User interface change data:
- - - - -

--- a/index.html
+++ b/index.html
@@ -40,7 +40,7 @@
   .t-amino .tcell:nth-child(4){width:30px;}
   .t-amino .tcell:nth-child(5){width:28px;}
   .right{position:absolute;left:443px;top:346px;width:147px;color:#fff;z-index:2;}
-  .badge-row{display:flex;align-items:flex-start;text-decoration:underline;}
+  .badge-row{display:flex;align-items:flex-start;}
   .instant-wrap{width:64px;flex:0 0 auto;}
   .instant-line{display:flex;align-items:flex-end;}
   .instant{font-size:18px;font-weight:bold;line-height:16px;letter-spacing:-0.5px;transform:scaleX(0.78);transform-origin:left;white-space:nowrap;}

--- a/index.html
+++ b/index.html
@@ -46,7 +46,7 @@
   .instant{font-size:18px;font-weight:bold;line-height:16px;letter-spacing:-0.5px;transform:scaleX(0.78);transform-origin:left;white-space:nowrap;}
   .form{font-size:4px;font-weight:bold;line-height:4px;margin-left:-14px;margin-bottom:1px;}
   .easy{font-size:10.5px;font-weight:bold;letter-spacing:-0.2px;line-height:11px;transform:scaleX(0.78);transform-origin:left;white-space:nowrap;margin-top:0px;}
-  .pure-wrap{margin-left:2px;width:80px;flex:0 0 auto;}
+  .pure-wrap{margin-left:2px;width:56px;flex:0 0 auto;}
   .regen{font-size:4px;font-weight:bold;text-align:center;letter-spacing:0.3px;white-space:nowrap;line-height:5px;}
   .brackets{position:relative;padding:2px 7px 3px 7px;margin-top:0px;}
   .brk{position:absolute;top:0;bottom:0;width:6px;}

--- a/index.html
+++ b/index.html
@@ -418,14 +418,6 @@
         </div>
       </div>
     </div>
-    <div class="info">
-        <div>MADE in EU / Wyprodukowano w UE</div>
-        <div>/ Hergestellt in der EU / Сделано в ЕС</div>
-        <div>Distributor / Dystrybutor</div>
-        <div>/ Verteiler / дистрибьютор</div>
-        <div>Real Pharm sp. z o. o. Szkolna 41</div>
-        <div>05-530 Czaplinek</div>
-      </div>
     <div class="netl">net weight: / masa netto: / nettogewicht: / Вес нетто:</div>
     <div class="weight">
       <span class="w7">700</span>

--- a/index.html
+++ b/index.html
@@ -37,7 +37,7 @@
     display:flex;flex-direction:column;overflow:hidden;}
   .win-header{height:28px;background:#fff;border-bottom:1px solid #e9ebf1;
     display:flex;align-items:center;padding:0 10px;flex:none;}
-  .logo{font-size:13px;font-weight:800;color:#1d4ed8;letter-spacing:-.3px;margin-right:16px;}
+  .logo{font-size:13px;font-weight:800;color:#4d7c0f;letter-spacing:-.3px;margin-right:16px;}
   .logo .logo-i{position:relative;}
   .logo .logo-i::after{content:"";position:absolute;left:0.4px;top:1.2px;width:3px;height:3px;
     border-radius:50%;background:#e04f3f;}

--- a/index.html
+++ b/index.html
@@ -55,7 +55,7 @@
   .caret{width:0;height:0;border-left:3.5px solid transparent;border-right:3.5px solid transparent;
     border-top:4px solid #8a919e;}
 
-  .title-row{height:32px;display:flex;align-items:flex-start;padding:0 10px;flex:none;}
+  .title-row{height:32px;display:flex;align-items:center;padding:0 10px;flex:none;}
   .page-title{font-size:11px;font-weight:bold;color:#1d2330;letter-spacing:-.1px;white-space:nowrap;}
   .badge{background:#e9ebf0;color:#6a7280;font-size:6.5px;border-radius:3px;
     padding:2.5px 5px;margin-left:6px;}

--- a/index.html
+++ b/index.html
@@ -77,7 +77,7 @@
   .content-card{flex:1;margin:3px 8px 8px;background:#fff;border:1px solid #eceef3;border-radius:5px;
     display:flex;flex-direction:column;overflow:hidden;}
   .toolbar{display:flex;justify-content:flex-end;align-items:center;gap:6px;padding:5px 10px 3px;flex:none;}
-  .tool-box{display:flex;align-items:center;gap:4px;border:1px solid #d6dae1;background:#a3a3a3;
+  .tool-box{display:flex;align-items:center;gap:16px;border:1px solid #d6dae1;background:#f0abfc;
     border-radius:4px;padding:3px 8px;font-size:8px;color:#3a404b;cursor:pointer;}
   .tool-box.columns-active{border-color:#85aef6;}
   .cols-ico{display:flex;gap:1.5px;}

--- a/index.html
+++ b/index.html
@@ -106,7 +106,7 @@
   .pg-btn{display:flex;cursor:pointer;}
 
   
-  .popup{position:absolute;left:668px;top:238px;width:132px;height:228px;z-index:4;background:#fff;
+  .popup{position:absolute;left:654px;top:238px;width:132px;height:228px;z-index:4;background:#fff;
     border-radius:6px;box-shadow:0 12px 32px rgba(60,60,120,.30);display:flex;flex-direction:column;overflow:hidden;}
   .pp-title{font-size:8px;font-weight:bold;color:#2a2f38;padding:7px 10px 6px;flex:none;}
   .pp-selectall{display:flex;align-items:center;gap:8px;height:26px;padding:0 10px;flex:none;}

- - - - -

To do | Please output all the lines above exactly as given.

Solution for this exercise |
--- a/index.html
+++ b/index.html
@@ -40,7 +40,7 @@
   .t-amino .tcell:nth-child(4){width:30px;}
   .t-amino .tcell:nth-child(5){width:28px;}
   .right{position:absolute;left:443px;top:346px;width:147px;color:#fff;z-index:2;}
-  .badge-row{display:flex;align-items:flex-start;text-decoration:underline;}
+  .badge-row{display:flex;align-items:flex-start;}
   .instant-wrap{width:64px;flex:0 0 auto;}
   .instant-line{display:flex;align-items:flex-end;}
   .instant{font-size:18px;font-weight:bold;line-height:16px;letter-spacing:-0.5px;transform:scaleX(0.78);transform-origin:left;white-space:nowrap;}

--- a/index.html
+++ b/index.html
@@ -46,7 +46,7 @@
   .instant{font-size:18px;font-weight:bold;line-height:16px;letter-spacing:-0.5px;transform:scaleX(0.78);transform-origin:left;white-space:nowrap;}
   .form{font-size:4px;font-weight:bold;line-height:4px;margin-left:-14px;margin-bottom:1px;}
   .easy{font-size:10.5px;font-weight:bold;letter-spacing:-0.2px;line-height:11px;transform:scaleX(0.78);transform-origin:left;white-space:nowrap;margin-top:0px;}
-  .pure-wrap{margin-left:2px;width:80px;flex:0 0 auto;}
+  .pure-wrap{margin-left:2px;width:56px;flex:0 0 auto;}
   .regen{font-size:4px;font-weight:bold;text-align:center;letter-spacing:0.3px;white-space:nowrap;line-height:5px;}
   .brackets{position:relative;padding:2px 7px 3px 7px;margin-top:0px;}
   .brk{position:absolute;top:0;bottom:0;width:6px;}

--- a/index.html
+++ b/index.html
@@ -418,14 +418,6 @@
         </div>
       </div>
     </div>
-    <div class="info">
-        <div>MADE in EU / Wyprodukowano w UE</div>
-        <div>/ Hergestellt in der EU / Сделано в ЕС</div>
-        <div>Distributor / Dystrybutor</div>
-        <div>/ Verteiler / дистрибьютор</div>
-        <div>Real Pharm sp. z o. o. Szkolna 41</div>
-        <div>05-530 Czaplinek</div>
-      </div>
     <div class="netl">net weight: / masa netto: / nettogewicht: / Вес нетто:</div>
     <div class="weight">
       <span class="w7">700</span>

--- a/index.html
+++ b/index.html
@@ -37,7 +37,7 @@
     display:flex;flex-direction:column;overflow:hidden;}
   .win-header{height:28px;background:#fff;border-bottom:1px solid #e9ebf1;
     display:flex;align-items:center;padding:0 10px;flex:none;}
-  .logo{font-size:13px;font-weight:800;color:#1d4ed8;letter-spacing:-.3px;margin-right:16px;}
+  .logo{font-size:13px;font-weight:800;color:#4d7c0f;letter-spacing:-.3px;margin-right:16px;}
   .logo .logo-i{position:relative;}
   .logo .logo-i::after{content:"";position:absolute;left:0.4px;top:1.2px;width:3px;height:3px;
     border-radius:50%;background:#e04f3f;}

--- a/index.html
+++ b/index.html
@@ -55,7 +55,7 @@
   .caret{width:0;height:0;border-left:3.5px solid transparent;border-right:3.5px solid transparent;
     border-top:4px solid #8a919e;}
 
-  .title-row{height:32px;display:flex;align-items:flex-start;padding:0 10px;flex:none;}
+  .title-row{height:32px;display:flex;align-items:center;padding:0 10px;flex:none;}
   .page-title{font-size:11px;font-weight:bold;color:#1d2330;letter-spacing:-.1px;white-space:nowrap;}
   .badge{background:#e9ebf0;color:#6a7280;font-size:6.5px;border-radius:3px;
     padding:2.5px 5px;margin-left:6px;}

--- a/index.html
+++ b/index.html
@@ -77,7 +77,7 @@
   .content-card{flex:1;margin:3px 8px 8px;background:#fff;border:1px solid #eceef3;border-radius:5px;
     display:flex;flex-direction:column;overflow:hidden;}
   .toolbar{display:flex;justify-content:flex-end;align-items:center;gap:6px;padding:5px 10px 3px;flex:none;}
-  .tool-box{display:flex;align-items:center;gap:4px;border:1px solid #d6dae1;background:#a3a3a3;
+  .tool-box{display:flex;align-items:center;gap:16px;border:1px solid #d6dae1;background:#f0abfc;
     border-radius:4px;padding:3px 8px;font-size:8px;color:#3a404b;cursor:pointer;}
   .tool-box.columns-active{border-color:#85aef6;}
   .cols-ico{display:flex;gap:1.5px;}

--- a/index.html
+++ b/index.html
@@ -106,7 +106,7 @@
   .pg-btn{display:flex;cursor:pointer;}
 
   
-  .popup{position:absolute;left:668px;top:238px;width:132px;height:228px;z-index:4;background:#fff;
+  .popup{position:absolute;left:654px;top:238px;width:132px;height:228px;z-index:4;background:#fff;
     border-radius:6px;box-shadow:0 12px 32px rgba(60,60,120,.30);display:flex;flex-direction:column;overflow:hidden;}
   .pp-title{font-size:8px;font-weight:bold;color:#2a2f38;padding:7px 10px 6px;flex:none;}
   .pp-selectall{display:flex;align-items:center;gap:8px;height:26px;padding:0 10px;flex:none;}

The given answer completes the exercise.